> **Available data**
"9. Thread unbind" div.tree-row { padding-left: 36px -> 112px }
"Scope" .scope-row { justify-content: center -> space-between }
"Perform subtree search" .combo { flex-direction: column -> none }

---

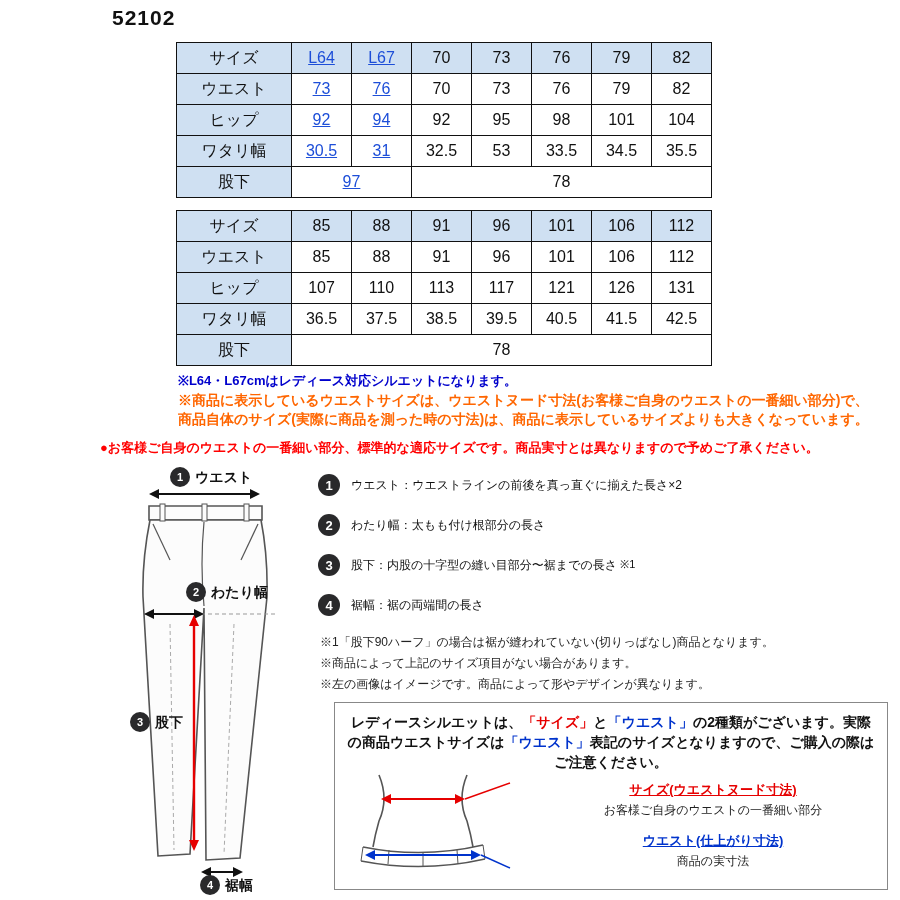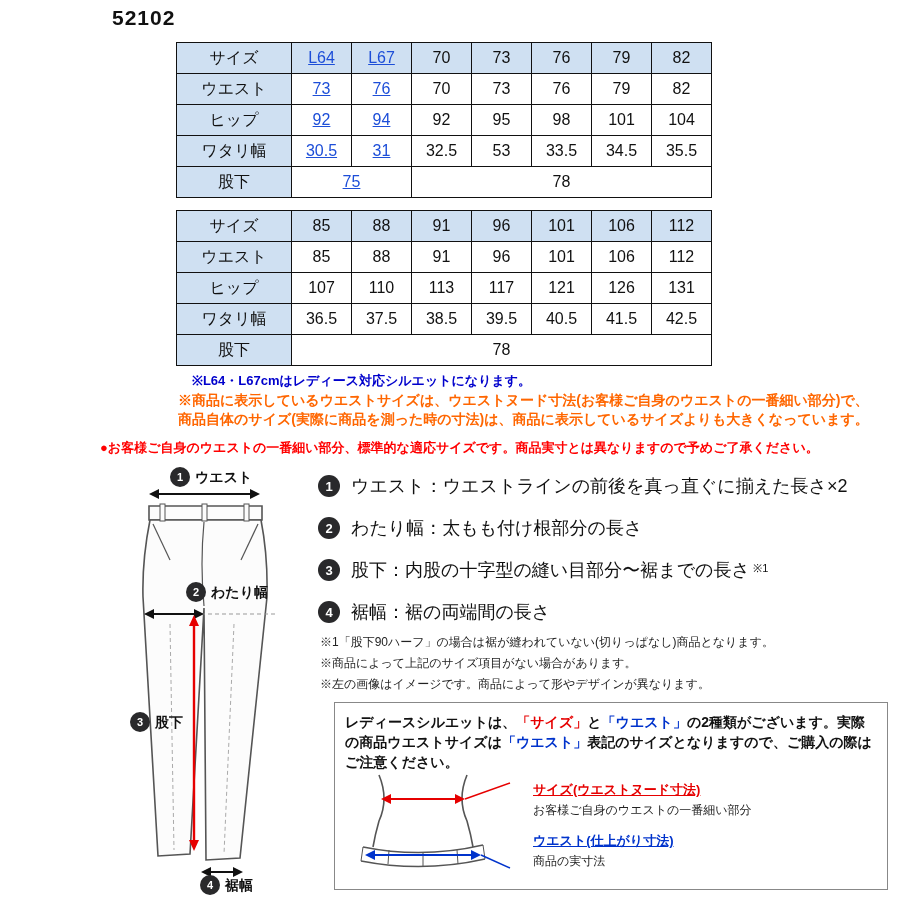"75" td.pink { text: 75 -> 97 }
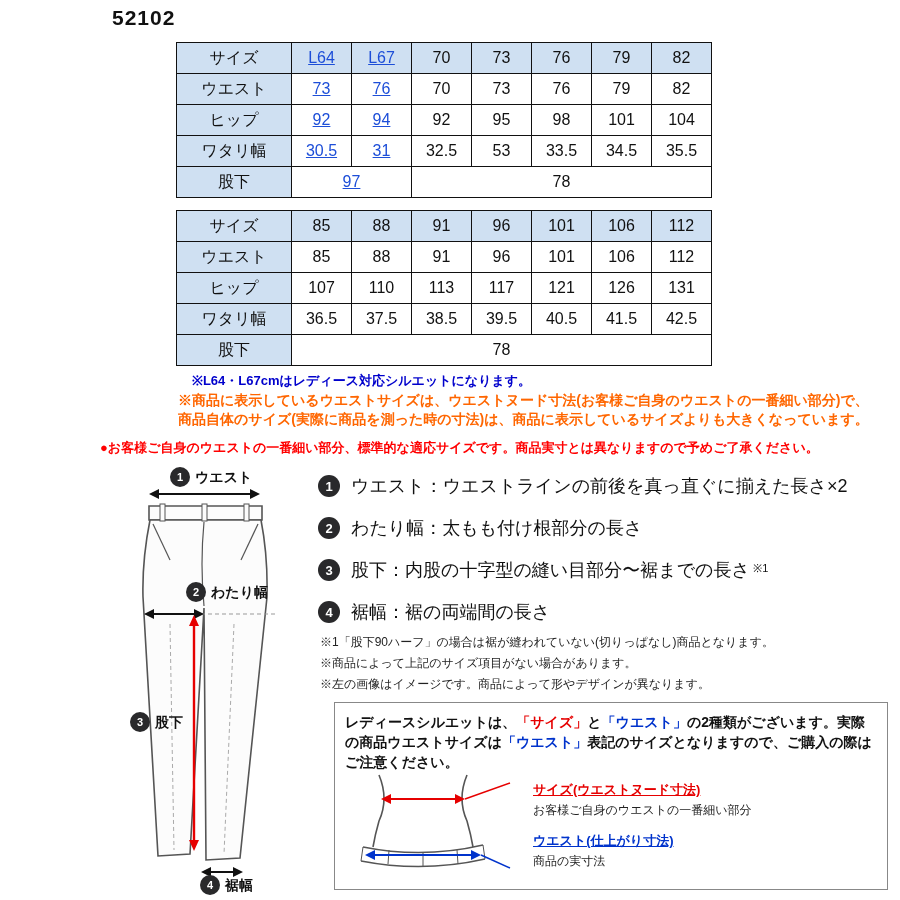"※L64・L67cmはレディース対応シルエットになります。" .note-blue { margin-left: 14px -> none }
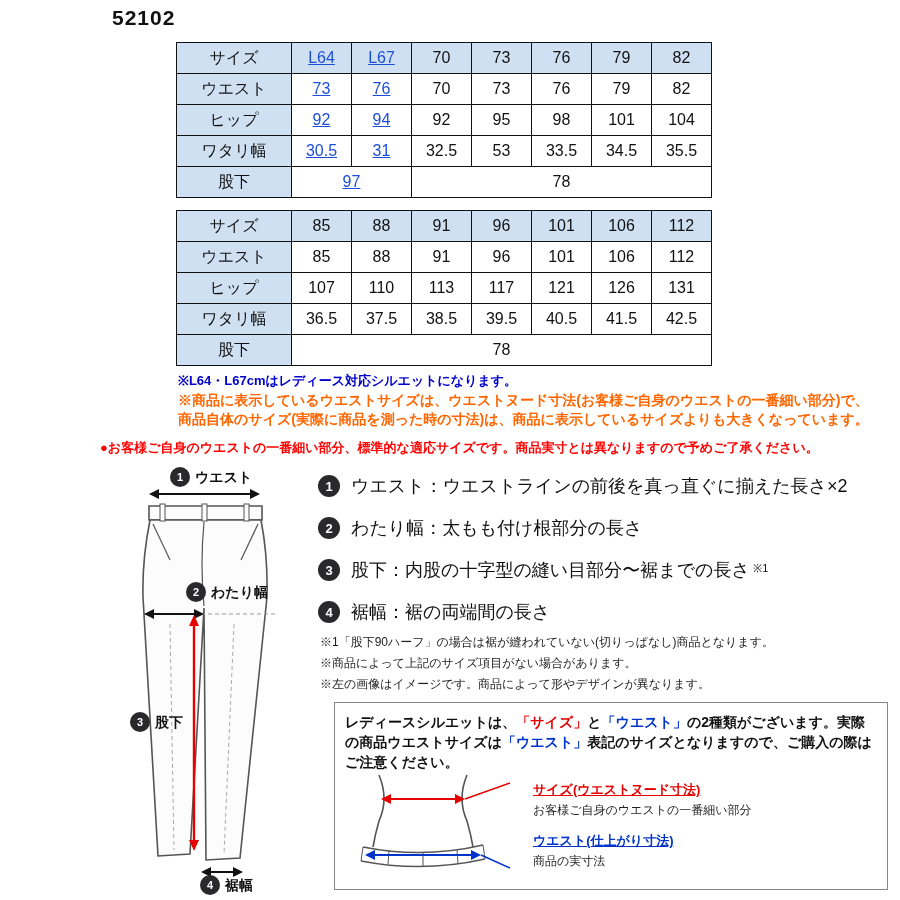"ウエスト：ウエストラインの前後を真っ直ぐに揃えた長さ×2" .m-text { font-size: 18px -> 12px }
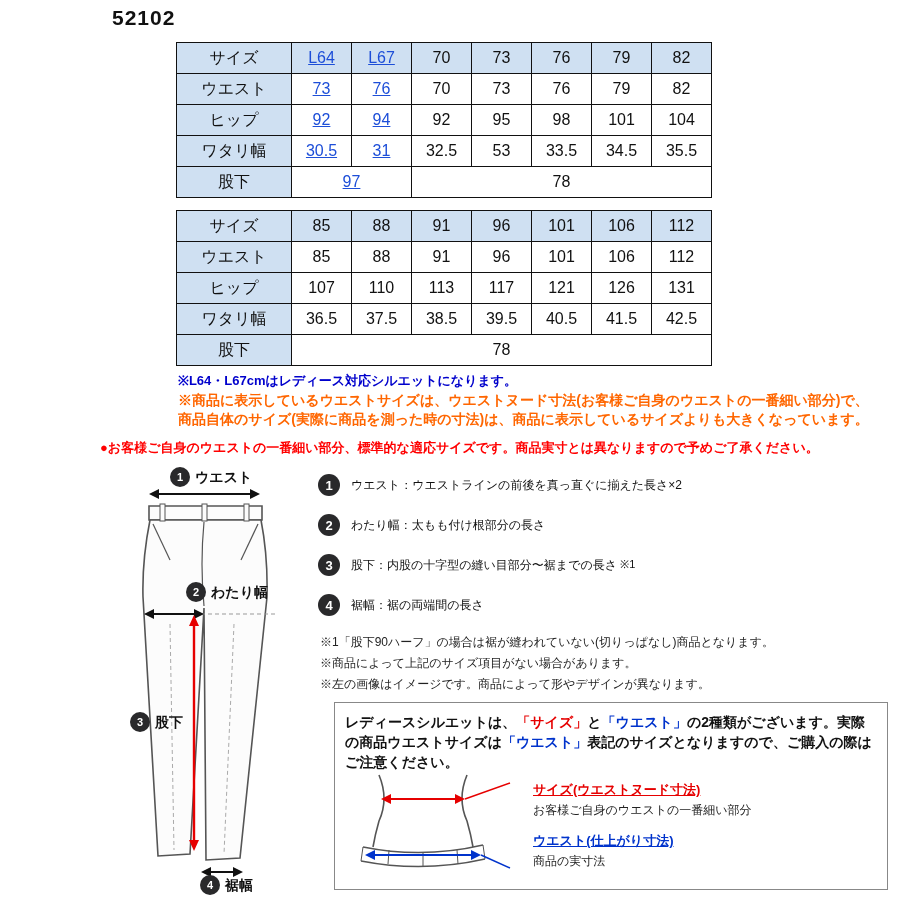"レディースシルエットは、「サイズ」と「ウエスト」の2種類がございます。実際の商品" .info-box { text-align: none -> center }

> **Work instructions**
What lines above run from the one with "margin-left: 14px ->" to the one with "text-align: none ->"? Give them again exactly, ends included, and leave the pictures out.

> **Solution below**
"※L64・L67cmはレディース対応シルエットになります。" .note-blue { margin-left: 14px -> none }
"ウエスト：ウエストラインの前後を真っ直ぐに揃えた長さ×2" .m-text { font-size: 18px -> 12px }
"レディースシルエットは、「サイズ」と「ウエスト」の2種類がございます。実際の商品" .info-box { text-align: none -> center }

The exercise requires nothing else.